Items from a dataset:
____
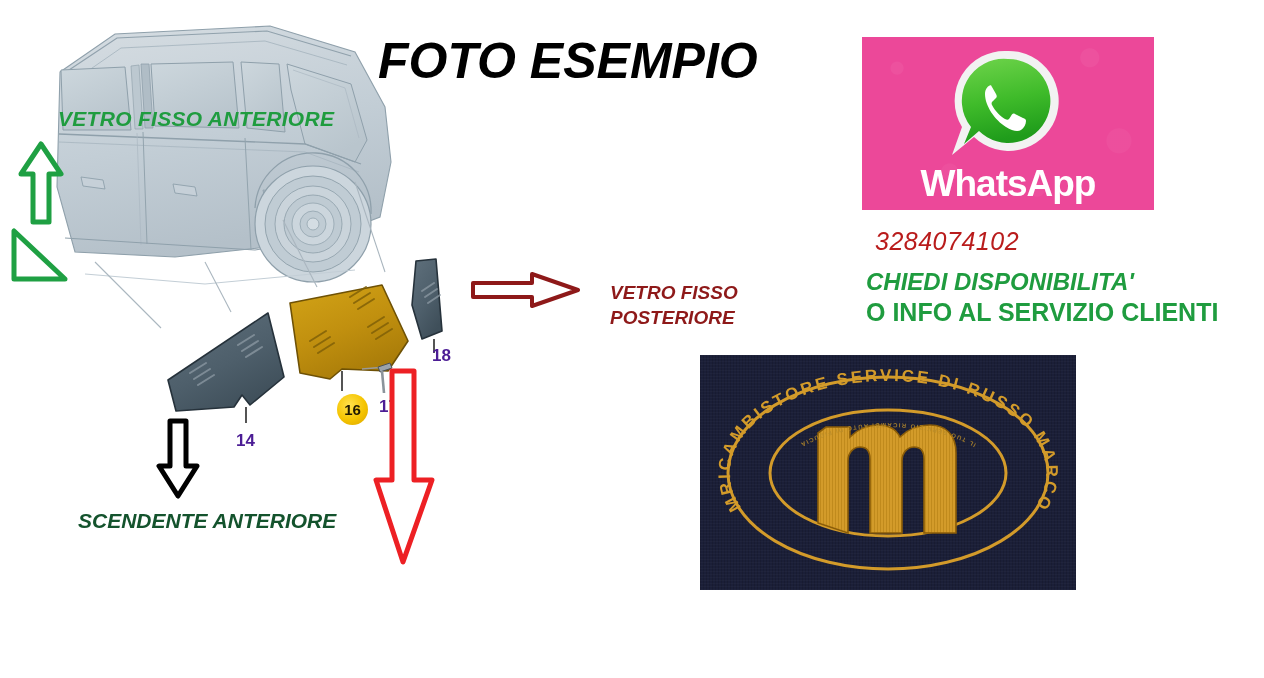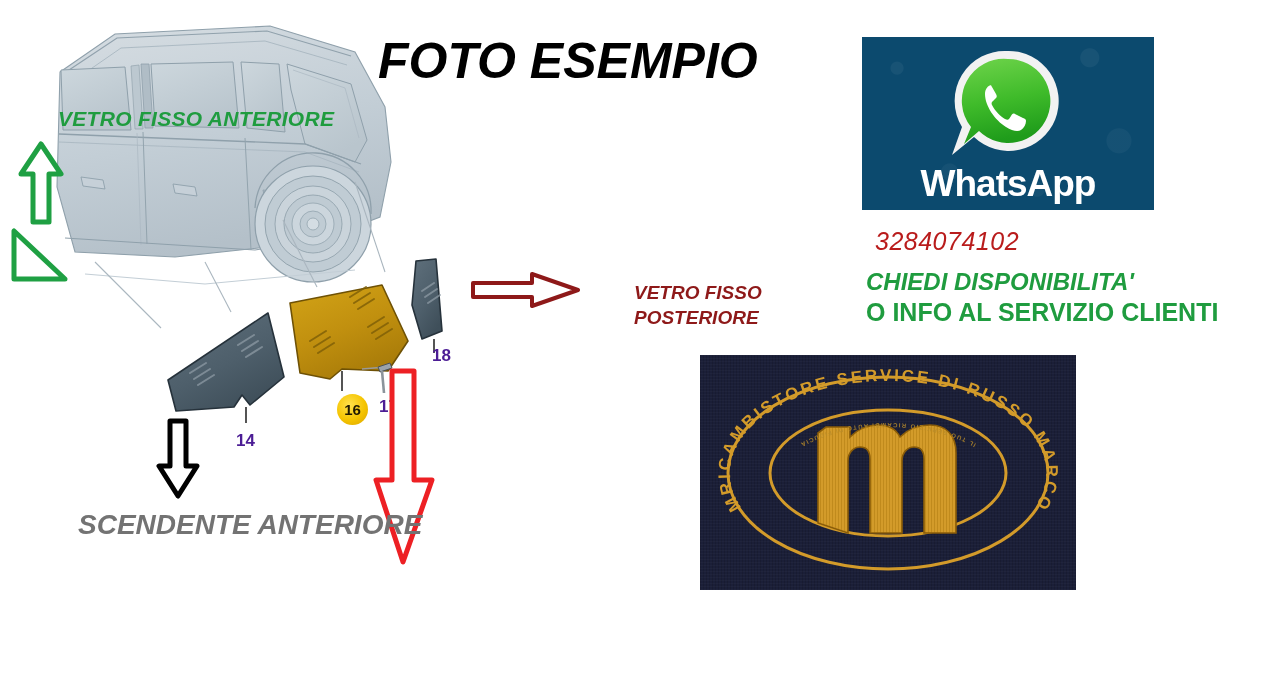--- a/index.html
+++ b/index.html
@@ -89,27 +89,26 @@
     margin-left: 44px;
   }
   #label-vfp {
     left: 610px;
     top: 280px;
     font-size: 19px;
     color: #8e1919;
     line-height: 25px;
     white-space: normal;
     width: 190px;
-    margin-left: 24px;
   }
   #label-sa {
     left: 78px;
     top: 509px;
-    font-size: 28px;
-    color: #737373;
+    font-size: 21px;
+    color: #14532d;
   }
   #label-sp {
     left: 350px;
     top: 585px;
     font-size: 21px;
     color: #ed2024;
   }
 
   
   #arrow-green-up { left: 18px; top: 140px; }
@@ -117,21 +116,21 @@
   #arrow-black-down { left: 155px; top: 418px; }
   #arrow-red-down { left: 370px; top: 368px; }
   #arrow-darkred-right { left: 470px; top: 270px; }
 
   
   #wa-box {
     left: 862px;
     top: 37px;
     width: 292px;
     height: 173px;
-    background: #0c4a6e;
+    background: #ec4899;
     overflow: hidden;
   }
   #wa-box .wa-tex {
     position: absolute;
     inset: 0;
     background:
       radial-gradient(circle at 12% 18%, rgba(255,255,255,.05) 0 6px, transparent 7px),
       radial-gradient(circle at 78% 12%, rgba(255,255,255,.05) 0 9px, transparent 10px),
       radial-gradient(circle at 88% 60%, rgba(255,255,255,.04) 0 12px, transparent 13px),
       radial-gradient(circle at 30% 78%, rgba(255,255,255,.04) 0 8px, transparent 9px),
____
### What to produce:
Pull out every line of the records above that contains the word "color".

### Response for this exercise:
     color: #8e1919;
-    color: #737373;
+    color: #14532d;
     color: #ed2024;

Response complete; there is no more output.